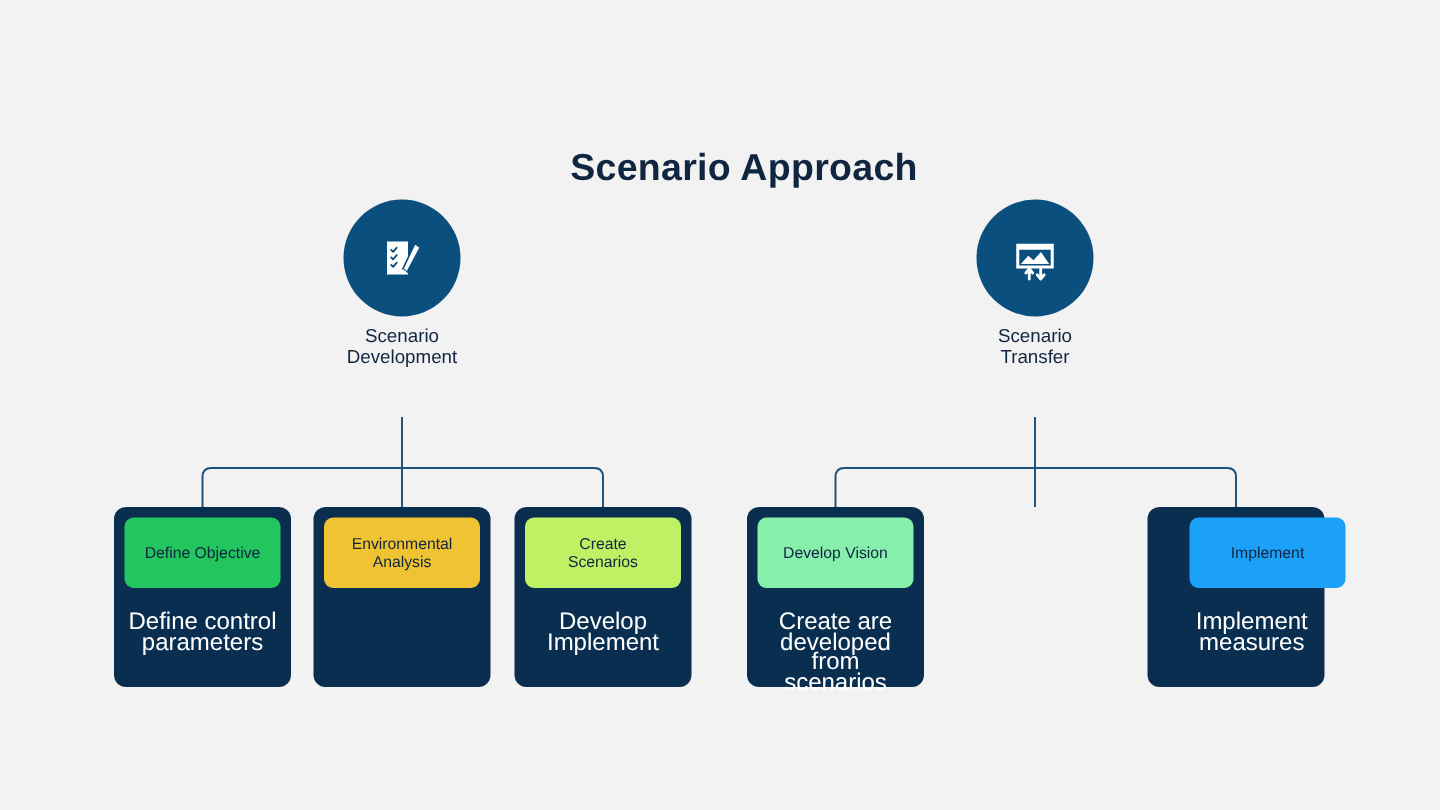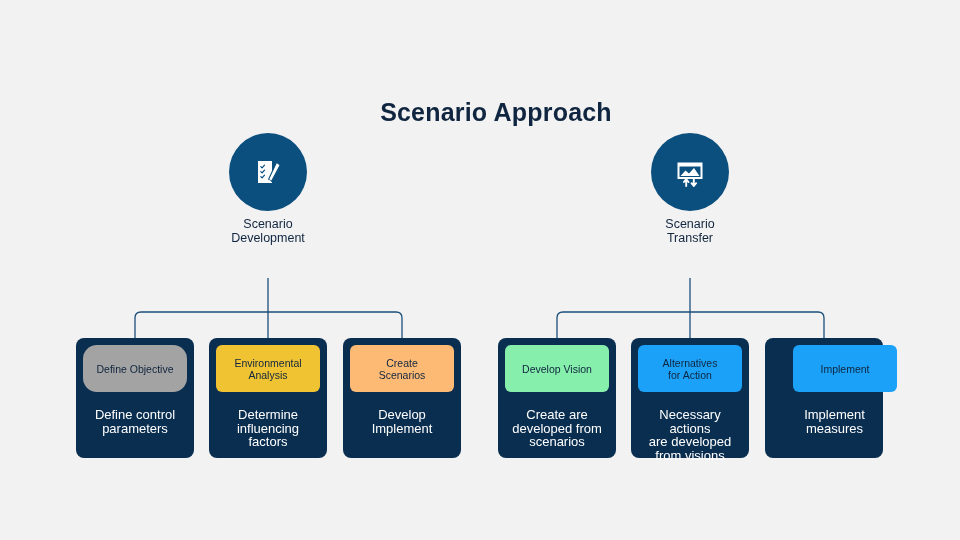"Define Objective" div.card-header { background: #a3a3a3 -> #22c55e; border-radius: 14px -> none }
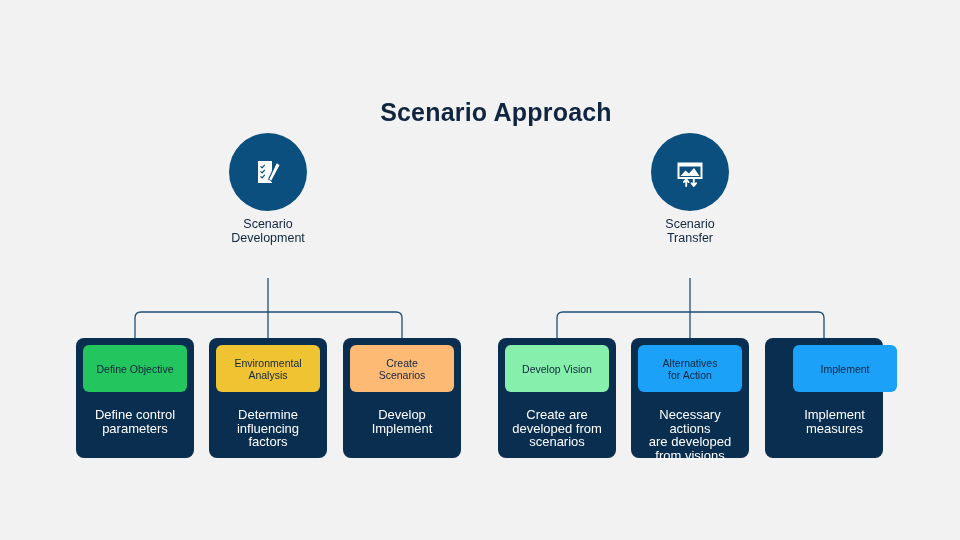"Create" div.card-header { background: #fdba74 -> #bef264 }
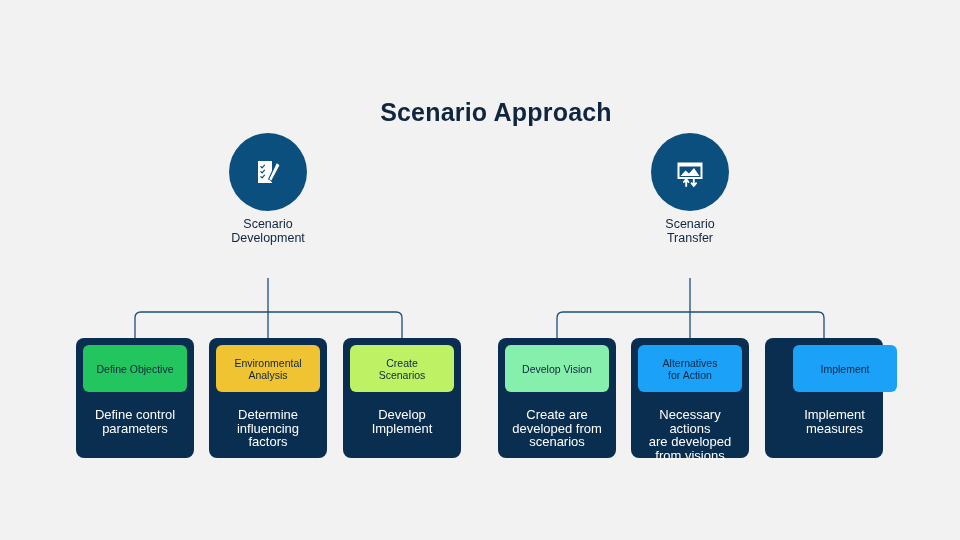"Alternatives" div.card { html: <div> <div>Alternatives for Action</div> <div>Necessary actions are developed from visions</div> </div> -> none }
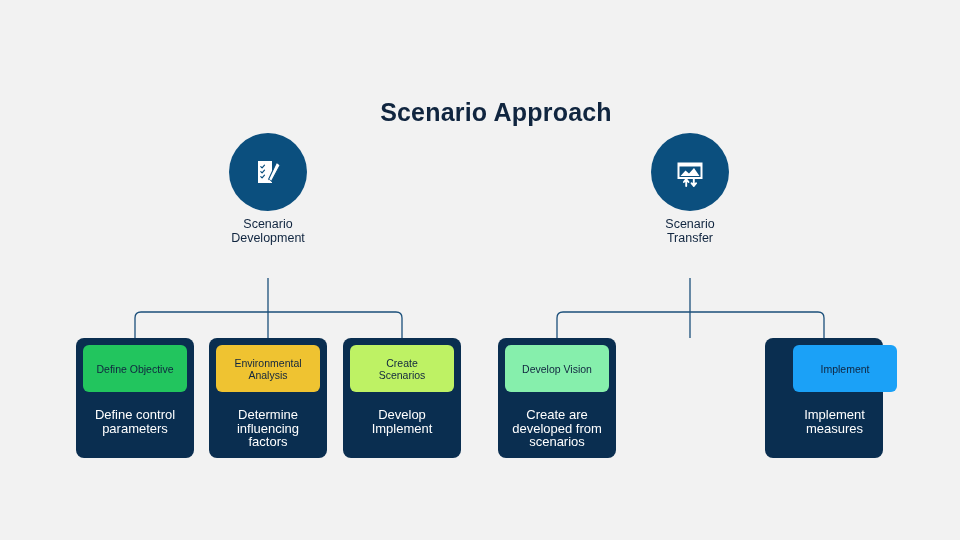"Define control" .card-body { font-size: 13px -> 16px }
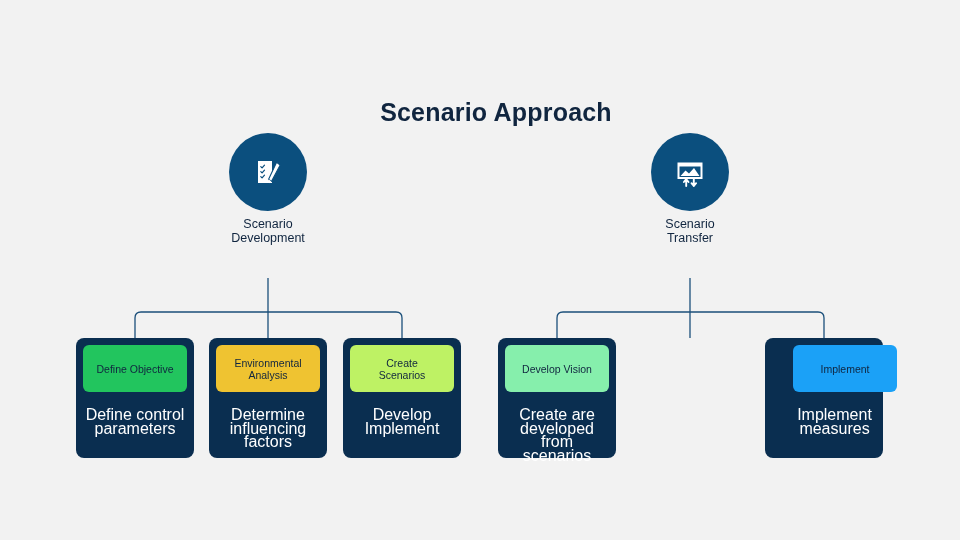"Determine" div.card-body { html: <div>Determine influencing factors</div> -> none }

§ EXERCISE OBJECTIVE:
Return nothing but the lines running from the start of the data to the line with "font-size: 13px ->", please, both ends included and no pictures.

§ FINISHED TASK:
"Define Objective" div.card-header { background: #a3a3a3 -> #22c55e; border-radius: 14px -> none }
"Create" div.card-header { background: #fdba74 -> #bef264 }
"Alternatives" div.card { html: <div> <div>Alternatives for Action</div> <div>Necessary actions are developed from visions</div> </div> -> none }
"Define control" .card-body { font-size: 13px -> 16px }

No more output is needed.